EXERCISE DETAILS :: Please reproduce the entries exactly as they appear below, but not the pictures.

Web page edit records
● ● ● ● ● ● ●

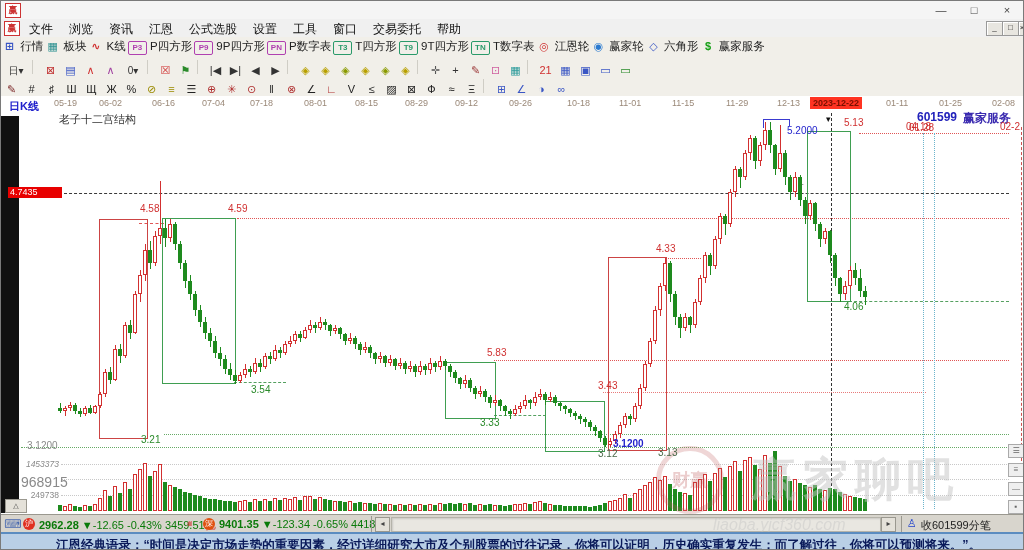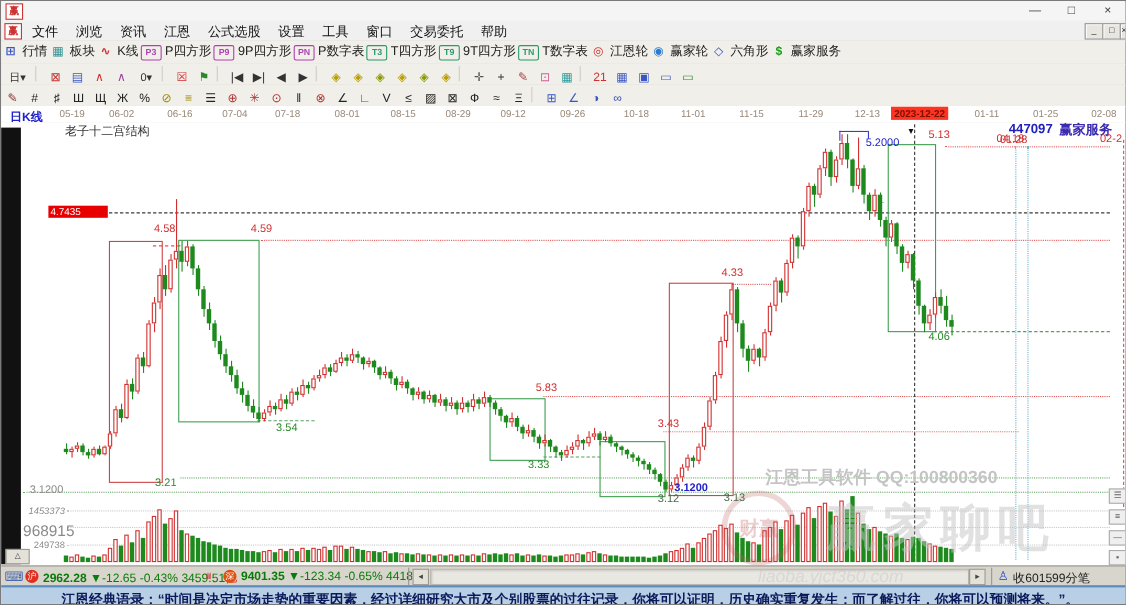--- a/index.html
+++ b/index.html
@@ -603,7 +603,7 @@
       <div class="abs wm" style="left:750px;top:338px;font-size:46px;font-weight:bold;opacity:0.5;letter-spacing:6px;">赢家聊吧</div>
       <div class="abs" style="left:655px;top:335px;width:58px;height:58px;border:5px solid rgba(190,90,90,0.25);border-radius:50%;color:rgba(190,90,90,0.3);font-size:18px;font-weight:bold;text-align:center;line-height:58px;">财赢</div>
       <div class="abs" style="left:58px;top:1px;font-size:11px;color:#333;">老子十二宫结构</div>
-      <div class="abs" style="left:916px;top:-1px;font-size:12px;font-weight:bold;color:#2222bb;">447097</div>
+      <div class="abs" style="left:916px;top:-1px;font-size:12px;font-weight:bold;color:#2222bb;">601599</div>
       <div class="abs" style="left:962px;top:-1px;font-size:12px;font-weight:bold;color:#3a2ab0;">赢家服务</div>
       <div class="abs plabel" style="left:905px;top:10px;color:#d03030;">04.18</div>
       <div class="abs plabel" style="left:908px;top:11px;color:#d03030;">01.28</div>

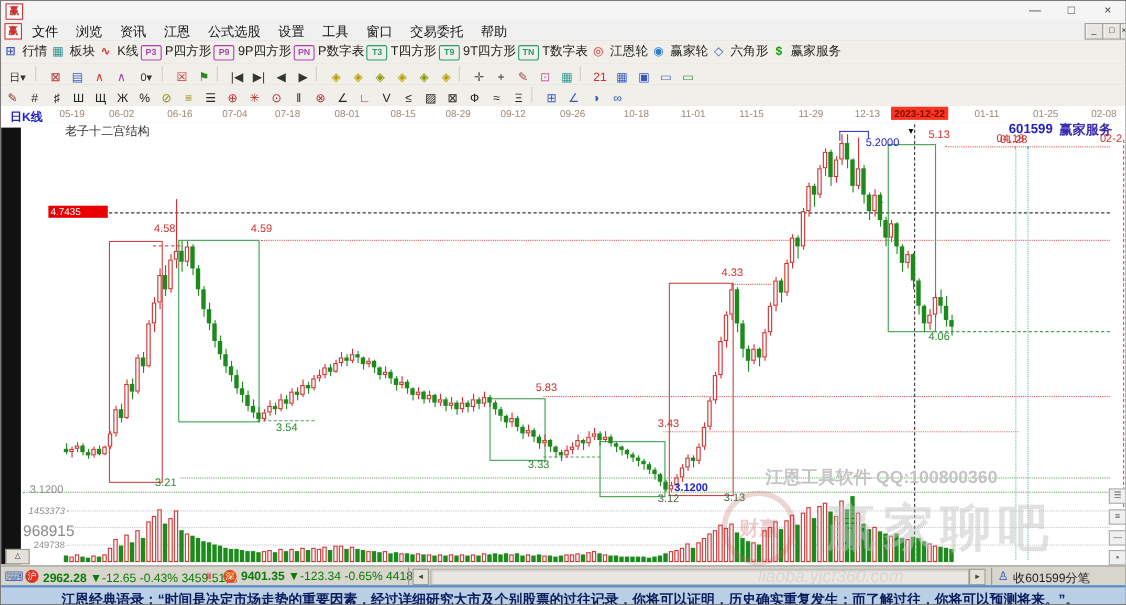--- a/index.html
+++ b/index.html
@@ -598,7 +598,7 @@
       <div class="abs" style="left:862px;top:387.8438899552143px;width:4px;height:12.156110044785668px;background:#1e8a1e;"></div>
       <div class="abs blackstrip"></div>
       <div class="abs" style="left:4px;top:388px;width:20px;height:12px;background:#e4e1d9;border:1px solid #9a988f;font-size:7px;text-align:center;line-height:11px;color:#444;">△</div>
-      <div class="abs" style="left:7px;top:76px;width:52px;height:11px;background:#e80000;color:#fff;font-size:9px;line-height:11px;padding-left:2px;margin-left:36px;">4.7435</div>
+      <div class="abs" style="left:7px;top:76px;width:52px;height:11px;background:#e80000;color:#fff;font-size:9px;line-height:11px;padding-left:2px;">4.7435</div>
       <div class="abs wm" style="left:695px;top:313px;font-size:16px;font-weight:bold;">江恩工具软件 QQ:100800360</div>
       <div class="abs wm" style="left:750px;top:338px;font-size:46px;font-weight:bold;opacity:0.5;letter-spacing:6px;">赢家聊吧</div>
       <div class="abs" style="left:655px;top:335px;width:58px;height:58px;border:5px solid rgba(190,90,90,0.25);border-radius:50%;color:rgba(190,90,90,0.3);font-size:18px;font-weight:bold;text-align:center;line-height:58px;">财赢</div>

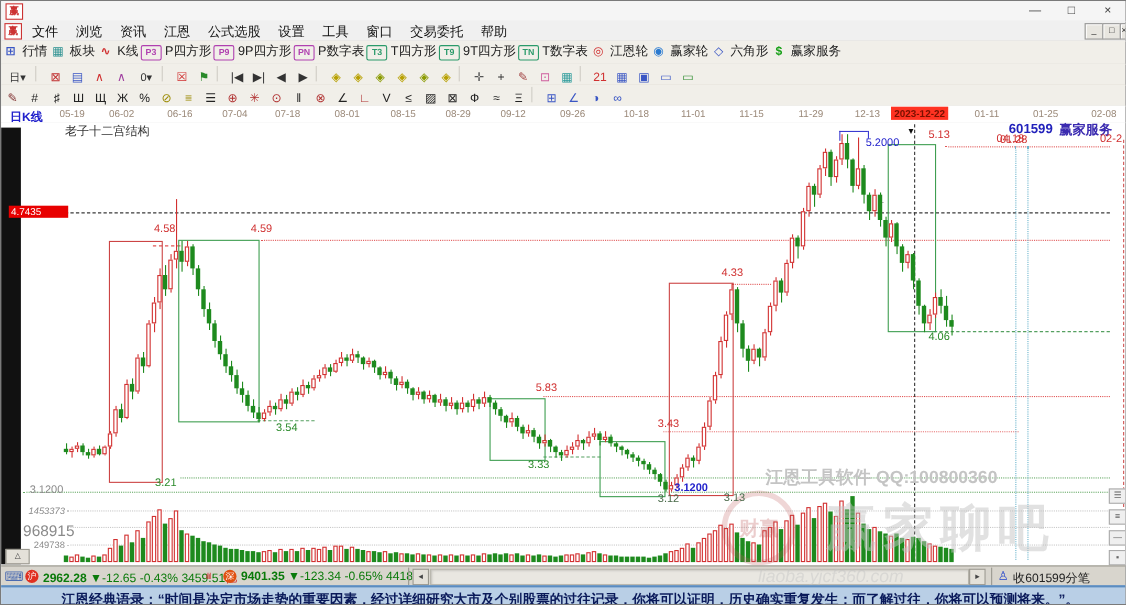--- a/index.html
+++ b/index.html
@@ -599,7 +599,6 @@
       <div class="abs blackstrip"></div>
       <div class="abs" style="left:4px;top:388px;width:20px;height:12px;background:#e4e1d9;border:1px solid #9a988f;font-size:7px;text-align:center;line-height:11px;color:#444;">△</div>
       <div class="abs" style="left:7px;top:76px;width:52px;height:11px;background:#e80000;color:#fff;font-size:9px;line-height:11px;padding-left:2px;">4.7435</div>
-      <div class="abs wm" style="left:695px;top:313px;font-size:16px;font-weight:bold;">江恩工具软件 QQ:100800360</div>
       <div class="abs wm" style="left:750px;top:338px;font-size:46px;font-weight:bold;opacity:0.5;letter-spacing:6px;">赢家聊吧</div>
       <div class="abs" style="left:655px;top:335px;width:58px;height:58px;border:5px solid rgba(190,90,90,0.25);border-radius:50%;color:rgba(190,90,90,0.3);font-size:18px;font-weight:bold;text-align:center;line-height:58px;">财赢</div>
       <div class="abs" style="left:58px;top:1px;font-size:11px;color:#333;">老子十二宫结构</div>

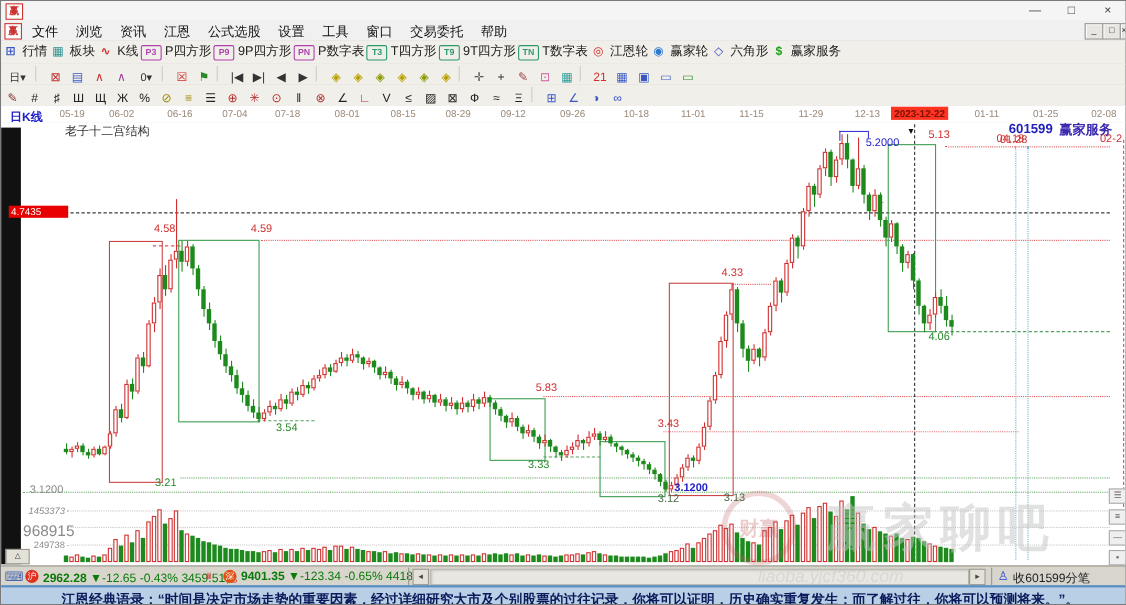--- a/index.html
+++ b/index.html
@@ -646,7 +646,7 @@
     <span class="abs" style="left:900px;top:1px;height:16px;border-left:1px solid #9a988f;"></span>
     <span class="abs" style="left:906px;top:2px;font-size:11px;color:#2244cc;">♙</span>
     <span class="abs" style="left:920px;top:3px;font-size:11px;color:#222;">收601599分笔</span>
-    <span class="abs wm" style="left:688px;top:1px;font-size:16px;opacity:0.45;font-style:italic;">liaoba.yjcf360.com</span>
+    <span class="abs wm" style="left:712px;top:1px;font-size:16px;opacity:0.45;font-style:italic;">liaoba.yjcf360.com</span>
   </div>
 
   <div class="abs msgbar">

● ● ● ● ● ● ●

REPLY TO THE EXERCISE ::
--- a/index.html
+++ b/index.html
@@ -603,7 +603,7 @@
       <div class="abs wm" style="left:750px;top:338px;font-size:46px;font-weight:bold;opacity:0.5;letter-spacing:6px;">赢家聊吧</div>
       <div class="abs" style="left:655px;top:335px;width:58px;height:58px;border:5px solid rgba(190,90,90,0.25);border-radius:50%;color:rgba(190,90,90,0.3);font-size:18px;font-weight:bold;text-align:center;line-height:58px;">财赢</div>
       <div class="abs" style="left:58px;top:1px;font-size:11px;color:#333;">老子十二宫结构</div>
-      <div class="abs" style="left:916px;top:-1px;font-size:12px;font-weight:bold;color:#2222bb;">447097</div>
+      <div class="abs" style="left:916px;top:-1px;font-size:12px;font-weight:bold;color:#2222bb;">601599</div>
       <div class="abs" style="left:962px;top:-1px;font-size:12px;font-weight:bold;color:#3a2ab0;">赢家服务</div>
       <div class="abs plabel" style="left:905px;top:10px;color:#d03030;">04.18</div>
       <div class="abs plabel" style="left:908px;top:11px;color:#d03030;">01.28</div>

--- a/index.html
+++ b/index.html
@@ -598,7 +598,7 @@
       <div class="abs" style="left:862px;top:387.8438899552143px;width:4px;height:12.156110044785668px;background:#1e8a1e;"></div>
       <div class="abs blackstrip"></div>
       <div class="abs" style="left:4px;top:388px;width:20px;height:12px;background:#e4e1d9;border:1px solid #9a988f;font-size:7px;text-align:center;line-height:11px;color:#444;">△</div>
-      <div class="abs" style="left:7px;top:76px;width:52px;height:11px;background:#e80000;color:#fff;font-size:9px;line-height:11px;padding-left:2px;margin-left:36px;">4.7435</div>
+      <div class="abs" style="left:7px;top:76px;width:52px;height:11px;background:#e80000;color:#fff;font-size:9px;line-height:11px;padding-left:2px;">4.7435</div>
       <div class="abs wm" style="left:695px;top:313px;font-size:16px;font-weight:bold;">江恩工具软件 QQ:100800360</div>
       <div class="abs wm" style="left:750px;top:338px;font-size:46px;font-weight:bold;opacity:0.5;letter-spacing:6px;">赢家聊吧</div>
       <div class="abs" style="left:655px;top:335px;width:58px;height:58px;border:5px solid rgba(190,90,90,0.25);border-radius:50%;color:rgba(190,90,90,0.3);font-size:18px;font-weight:bold;text-align:center;line-height:58px;">财赢</div>

--- a/index.html
+++ b/index.html
@@ -599,7 +599,6 @@
       <div class="abs blackstrip"></div>
       <div class="abs" style="left:4px;top:388px;width:20px;height:12px;background:#e4e1d9;border:1px solid #9a988f;font-size:7px;text-align:center;line-height:11px;color:#444;">△</div>
       <div class="abs" style="left:7px;top:76px;width:52px;height:11px;background:#e80000;color:#fff;font-size:9px;line-height:11px;padding-left:2px;">4.7435</div>
-      <div class="abs wm" style="left:695px;top:313px;font-size:16px;font-weight:bold;">江恩工具软件 QQ:100800360</div>
       <div class="abs wm" style="left:750px;top:338px;font-size:46px;font-weight:bold;opacity:0.5;letter-spacing:6px;">赢家聊吧</div>
       <div class="abs" style="left:655px;top:335px;width:58px;height:58px;border:5px solid rgba(190,90,90,0.25);border-radius:50%;color:rgba(190,90,90,0.3);font-size:18px;font-weight:bold;text-align:center;line-height:58px;">财赢</div>
       <div class="abs" style="left:58px;top:1px;font-size:11px;color:#333;">老子十二宫结构</div>

--- a/index.html
+++ b/index.html
@@ -646,7 +646,7 @@
     <span class="abs" style="left:900px;top:1px;height:16px;border-left:1px solid #9a988f;"></span>
     <span class="abs" style="left:906px;top:2px;font-size:11px;color:#2244cc;">♙</span>
     <span class="abs" style="left:920px;top:3px;font-size:11px;color:#222;">收601599分笔</span>
-    <span class="abs wm" style="left:688px;top:1px;font-size:16px;opacity:0.45;font-style:italic;">liaoba.yjcf360.com</span>
+    <span class="abs wm" style="left:712px;top:1px;font-size:16px;opacity:0.45;font-style:italic;">liaoba.yjcf360.com</span>
   </div>
 
   <div class="abs msgbar">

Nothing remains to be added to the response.